The Craft: Legacy certainly has its heart in the right place, but the effort ultimately amounts to little more than superficial virtue signaling. 


The easiest observation to make about The Craft: Legacy, the reboot/sequel to 1996 cult favorite The Craft, is that it is woke. Not just casually woke, but like it got up at 5:30 AM, took a cold shower, downed seven espressos, and still managed to find the time to run eight miles and plan a neighborhood rummage sale. In its brief moments of silence, Elizabeth Banks’ 2019 Charlie’s Angels reboot can be heard saying, “OK, let’s take it down a notch.” Writer-director Zoe Lister-Jones goes out of her way to make sure that this is not your mama’s Craft, for both better and worse, and frankly a new treatment of this material isn’t the outright heresy the original’s rabid fans might suggest. Rose-colored glasses tend to obscure the fact that the 1996 version pays only lip service to feminism, eager as it is to turn its quartet of strong-willed women against one another, right up to its bitter end. Perhaps that is to be expected of both the time period in which it was made and the fact that it was written and directed exclusively by men, as unflattering as that might be to observe.

There’s a welcome female sensibility and perspective to this new version, which does away with the original’s division of women and instead acts an ode to sisterhood where unity breeds strength.
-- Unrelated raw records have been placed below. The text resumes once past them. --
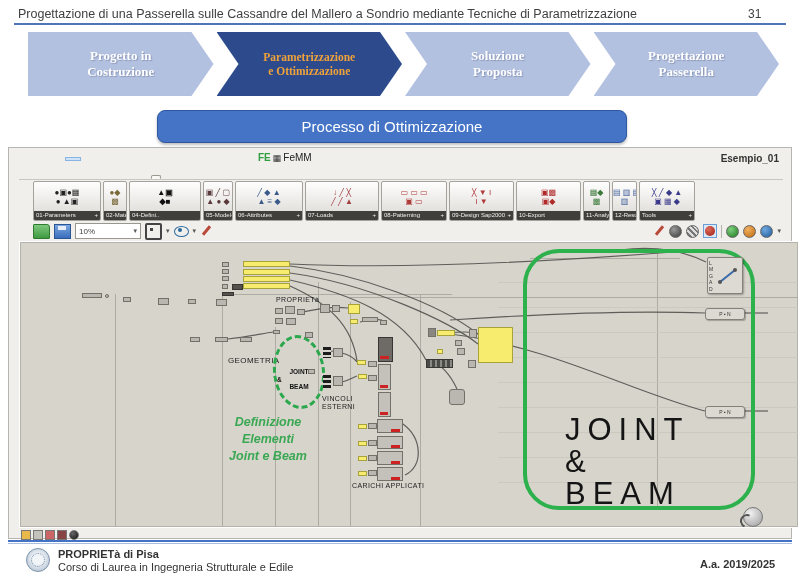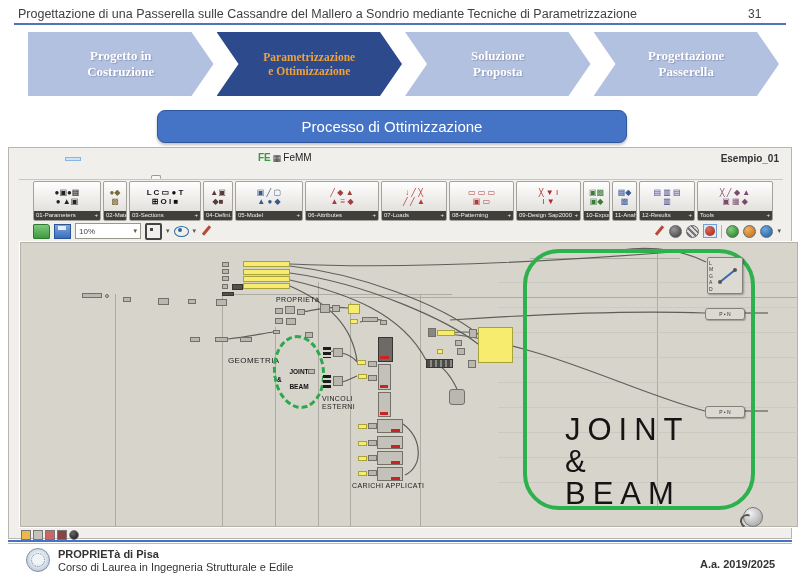--- a/index.html
+++ b/index.html
@@ -178,30 +178,20 @@
       </div>
     </div>
       <div class="tbg">
       <div class="icons">
         <div class="r">●◆</div>
         <div class="r">▩</div>
       </div>
       <div class="cap">
         <span>02-Materia..</span>
 
-      </div>
-    </div>
-      <div class="tbg">
-      <div class="icons">
-        <div class="r">L C ▭ ● T</div>
-        <div class="r">⊞ O I ■</div>
-      </div>
-      <div class="cap">
-        <span>03-Sections</span>
-        <span>+</span>
       </div>
     </div>
       <div class="tbg">
       <div class="icons">
         <div class="r">▲▣</div>
         <div class="r">◆■</div>
       </div>
       <div class="cap">
         <span>04-Defini..</span>
 
@@ -413,20 +403,25 @@
 
     <div class="gh-label" style="left:302px;top:153px;">VINCOLI</div>
     <div class="gh-label" style="left:302px;top:161px;">ESTERNI</div>
     <div class="stack" style="left:303px;top:105px;width:8px;height:11px;"></div>
     <div class="ch" style="left:313px;top:106px;width:10px;height:9px;"></div>
     <div class="stack" style="left:303px;top:133px;width:8px;height:14px;"></div>
     <div class="ch" style="left:313px;top:134px;width:10px;height:10px;"></div>
     <div class="ch" style="left:285px;top:90px;width:8px;height:6px;"></div>
     <div class="ch" style="left:288px;top:127px;width:7px;height:5px;"></div>
 
+    <div class="abs" id="green-note">
+      <div>Definizione</div>
+      <div>Elementi</div>
+      <div>Joint e Beam</div>
+    </div>
 
     <div class="dk" style="left:358px;top:95px;width:15px;height:25px;background:#6e6b66;"></div>
     <div class="rd" style="left:360px;top:114px;width:9px;height:3px;"></div>
     <div class="ch" style="left:358px;top:122px;width:13px;height:26px;background:#c4c1ba;"></div>
     <div class="rd" style="left:360px;top:143px;width:8px;height:3px;"></div>
     <div class="ch" style="left:358px;top:150px;width:13px;height:25px;background:#c4c1ba;"></div>
     <div class="rd" style="left:360px;top:170px;width:8px;height:3px;"></div>
     <div class="ch" style="left:357px;top:177px;width:26px;height:14px;background:#c4c1ba;"></div>
     <div class="rd" style="left:371px;top:187px;width:9px;height:3px;"></div>
     <div class="ch" style="left:357px;top:194px;width:26px;height:13px;background:#c4c1ba;"></div>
The problem is that most of it is so on-the-nose as to induce snickering. An embarrassing moment involving menstruation proves the inciting incident that brings together new high school student Lily (Cailee Spaeny) with the witchy trio of Frankie (Gideon Adlon), Tabby (Lovie Simone), and Lourdes (Zoey Luna). Within literally minutes, the foursome has harnessed their powers and are doing all sorts of things like stopping time and floating mid-air. What’s immediately missing, then, is any sense of discovery, the excitement of finding and harnessing unknown power. There’s nothing here like the light as a feather, stiff as a board scene from the original; a montage is all it takes in The Craft: Legacy, rushing forward with unnecessary abandon. Aside from Lily, none of the girls are even given anything resembling a personality, which is deeply ironic given the films’ ostensible message of individualism and equality. Elsewhere, casting a transgender actress (Luna) and refusing to explicitly exoticize it is refreshing and admirable, but making that her only character trait is more than a little problematic.

And then there’s Timmy (Nicholas Galitzine), a portrait of toxic teen masculinity run amok, and the focus of much of the film’s runtime. The girls put a spell on Timmy that turns him into a sensitive, Princess Nokia-loving champion of women’s rights; it’s funny in theory, but much less so in execution, simply trading in one broad stereotype for another. There’s actually one truly affecting moment involving a confession made by Timmy during a game of “Two Truths-One Lie” that hints at the film Legacy could have been was it not so lazy. And none of this is helped by the fact that the movie doesn’t introduce anything resembling conflict until the 55-minute mark, and then proceeds to do nothing more than trade in one plot revelation after another for the next 30 minutes. Little of it makes any sense, especially a subplot involving Lily’s future stepfather (David Duchovny), a man who literally wrote the book on modern male masculinity, just in case any viewer out there was too stupid to pick up on subtlety. Lister-Jones clearly has her heart in the right place when it comes to refashioning Legacy, and the attempt is commendable, but Hollywood has now tried and failed twice. It’s time to move on. In that sense, the cliffhanger ending certainly instills more fear than hope.